Seguimos dándole a la sin hueso un buen rato, hasta que no sé en que momento comenzamos a hablar de literatura, recurrente teniendo en cuenta que estábamos en la puerta de una librería. Sacó de su mochilita un libro grueso y me lo enseñó, se lo había regalado una amiga suya de Ferrol, era un ensayo sobre los padres de la Segunda República, un libro que habitualmente y desde mi experiencia acostumbran más a leer personas con auténtico interés por la historia que otro público que busca literatura de evasión más ligera.
Corrí dentro de la librería y cogí uno de mis libros de reciente publicación y se lo regalé, quiero dejar claro que no lo hice como un acto de generosidad por ser una buena samaritana ni nada parecido, lo hice porque pensé que una persona con esos gustos literarios sabría valorarlo, y en estos momentos de reciente lanzamiento lo que más me satisface es encontrar lectores a los que les guste la historia contemporánea tanto como a mí y que mi libro les resulte interesante. Eso sí, le pedí que a cambio me debía devolver su sincera opinión, y nos citamos para el siguiente domingo en el mismo sitio para que me la transmitiera.
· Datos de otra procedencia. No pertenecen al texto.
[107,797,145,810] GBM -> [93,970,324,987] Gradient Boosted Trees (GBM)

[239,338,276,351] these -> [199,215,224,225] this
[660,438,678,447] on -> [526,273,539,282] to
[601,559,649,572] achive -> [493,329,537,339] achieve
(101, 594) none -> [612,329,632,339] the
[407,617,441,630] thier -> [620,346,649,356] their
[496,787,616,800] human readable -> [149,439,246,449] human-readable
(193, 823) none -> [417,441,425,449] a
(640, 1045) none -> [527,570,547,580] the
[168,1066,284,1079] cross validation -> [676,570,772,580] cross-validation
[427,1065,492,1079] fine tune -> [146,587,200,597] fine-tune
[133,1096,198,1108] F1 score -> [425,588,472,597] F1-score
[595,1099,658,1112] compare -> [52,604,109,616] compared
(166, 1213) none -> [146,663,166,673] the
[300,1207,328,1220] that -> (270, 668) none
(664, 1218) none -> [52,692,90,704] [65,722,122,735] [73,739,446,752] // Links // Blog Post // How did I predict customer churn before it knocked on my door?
Por fin llegó Guille y tras él otros colaboradores del mercadillo solidario, dejó de llover a chuzos y el negocio se puso en movimiento. Manolo (nombre ficticio con el que yo le bauticé), levantó sus bártulos y se despidió de mí prometiendo que cumpliría su promesa.
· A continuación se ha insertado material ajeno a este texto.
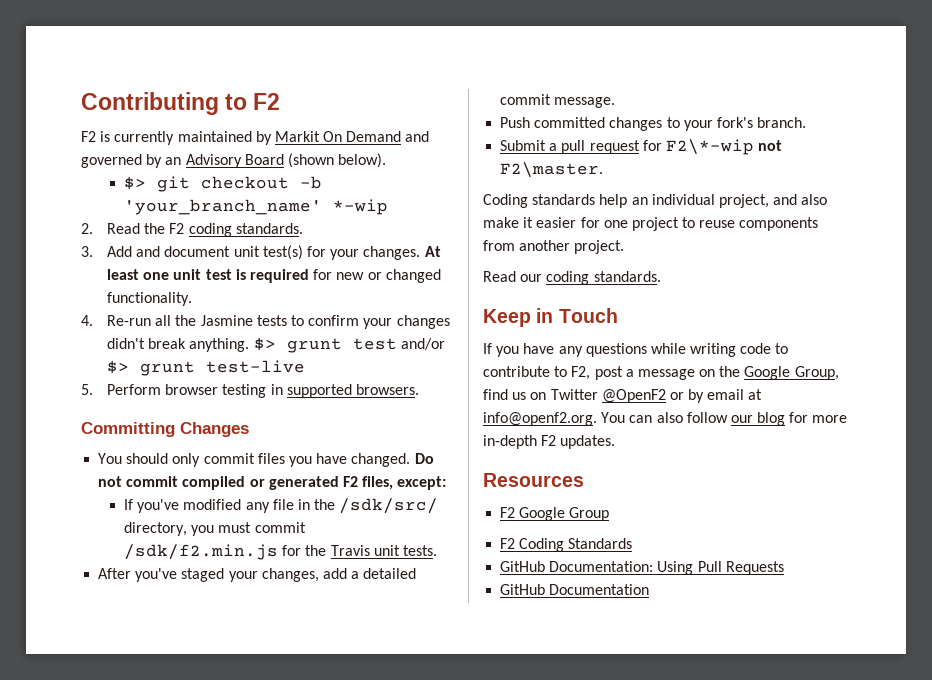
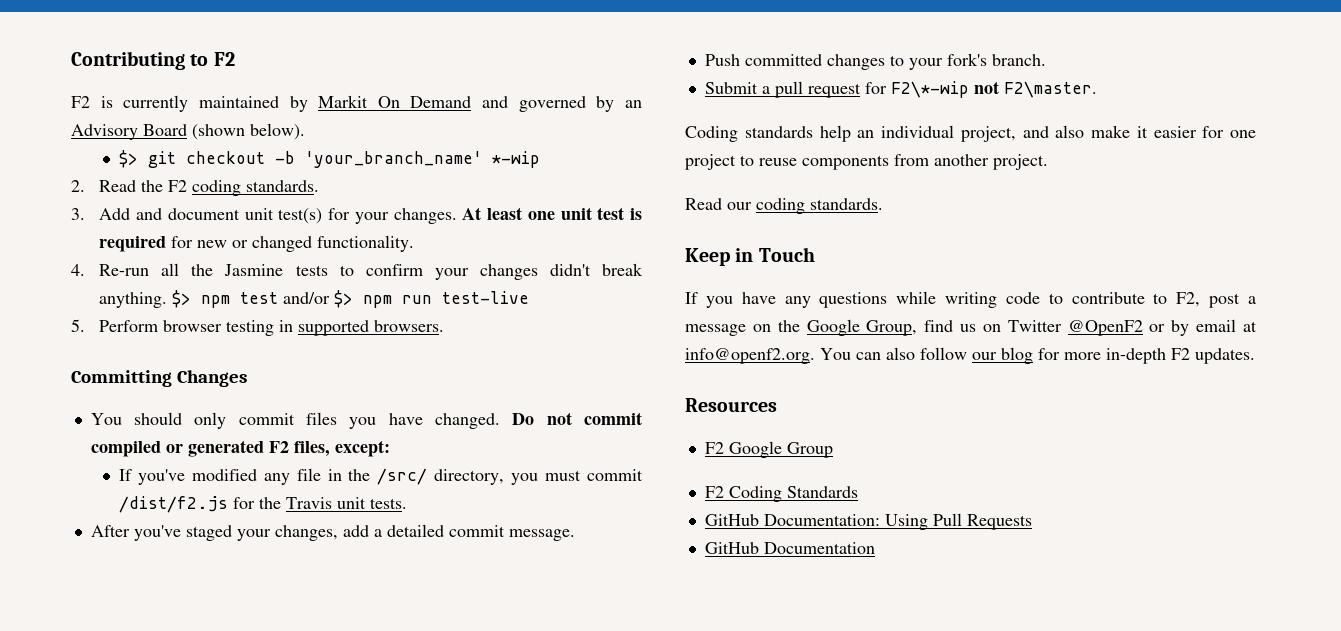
[286,338,342,353] grunt -> [201,295,231,308] npm
[140,361,196,376] grunt -> [363,295,433,308] npm run
[339,498,439,514] /sdk/src/ -> [377,468,428,485] /src/
[124,544,279,560] /sdk/f2.min.js -> [119,496,229,513] /dist/f2.js

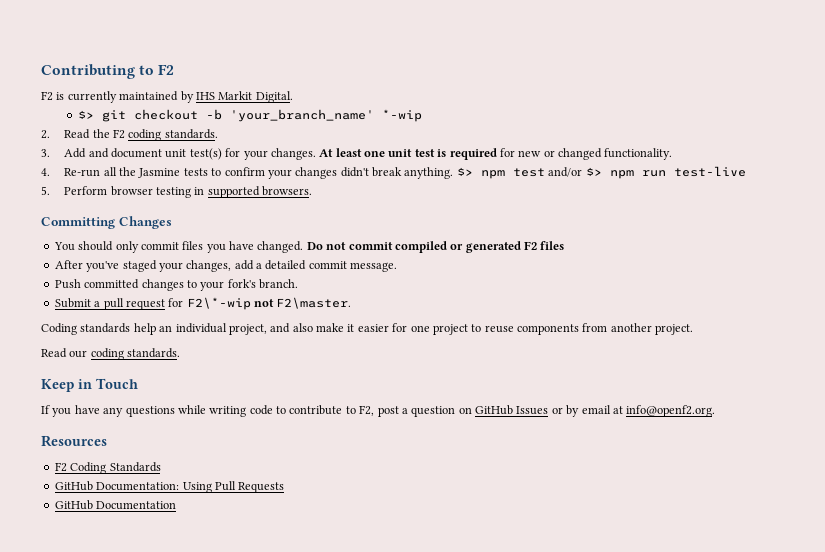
[318,95,642,112] [71,123,305,140] Markit On Demand and governed by an Advisory Board (shown below). -> [195,91,293,103] IHS Markit Digital.
[293,440,390,457] [119,468,643,485] [119,496,408,513] files, except: // If you've modified any file in the /src/ directory, you must commit /dist/f2.js for the Travis unit tests. -> [540,241,565,250] files
[685,319,1143,336] message on the Google Group, find us on Twitter @OpenF2 -> [411,405,549,417] question on GitHub Issues
[820,347,1255,364] [685,398,777,412] [704,441,833,458] You can also follow our blog for more in-depth F2 updates. // Resources // F2 Google Group -> [41,435,107,447] // Resources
El siguiente domingo, fui a pasear con mi perra por delante de la librería, reconozco que se me había olvidado por completo la cita con Manolo, pero allí estaba, con su cajita de cartón y su vasito de plástico donde la gente que salía de la panadería aledaña le dejaba alguna moneda. Tras acariciar con cariño a mi perra, me contó que el libro le había encantado y que me auguraba mucho éxito con él. Yo le agradecí el cumplido, le deseé mucha suerte y continué mi camino.
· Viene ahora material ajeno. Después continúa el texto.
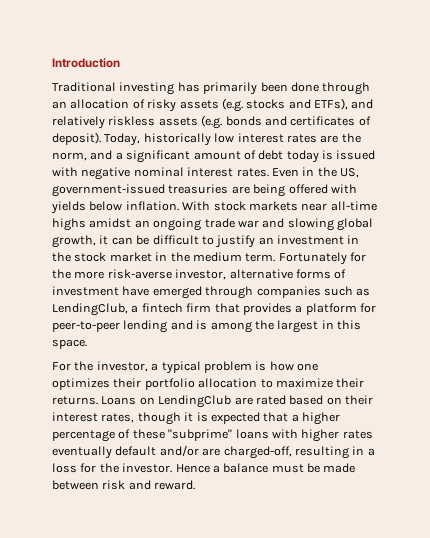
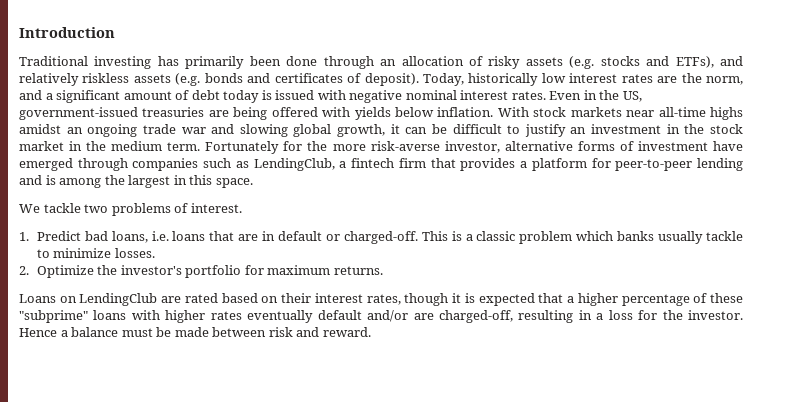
[52,361,318,374] [52,378,365,390] For the investor, a typical problem is how one optimizes their portfolio allocation to maximize their -> [19,203,242,216] [19,231,743,244] [36,248,155,258] [19,265,331,278] We tackle two problems of interest. // 1. Predict bad loans, i.e. loans that are in default or charged-off. This is a classic problem which banks usually tackle to minimize losses. // 2. Optimize the investor's portfolio for maximum
(98, 400) none -> (383, 270) //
Días más tarde mi amigo Guille me contó que la dueña de la cafetería de enfrente se estaba leyendo mi libro entre café y café, lo cual le extrañó porque no recordaba que hubiese entrado en la librería a adquirirlo. El misterio lo desentrañó ella misma cuando le reveló que el libro era un regalo de Manolo por su generosidad invitándolo al café con churros todos los domingos. Todo lo que tenía Manolo para regalar eran un par de libros, y se deshizo de uno de ellos para cumplir con su benefactora. Me alegro de que mi aportación le haya servido de utilidad, porque la dignidad humana y la generosidad no tienen que ver con la seguridad y la riqueza.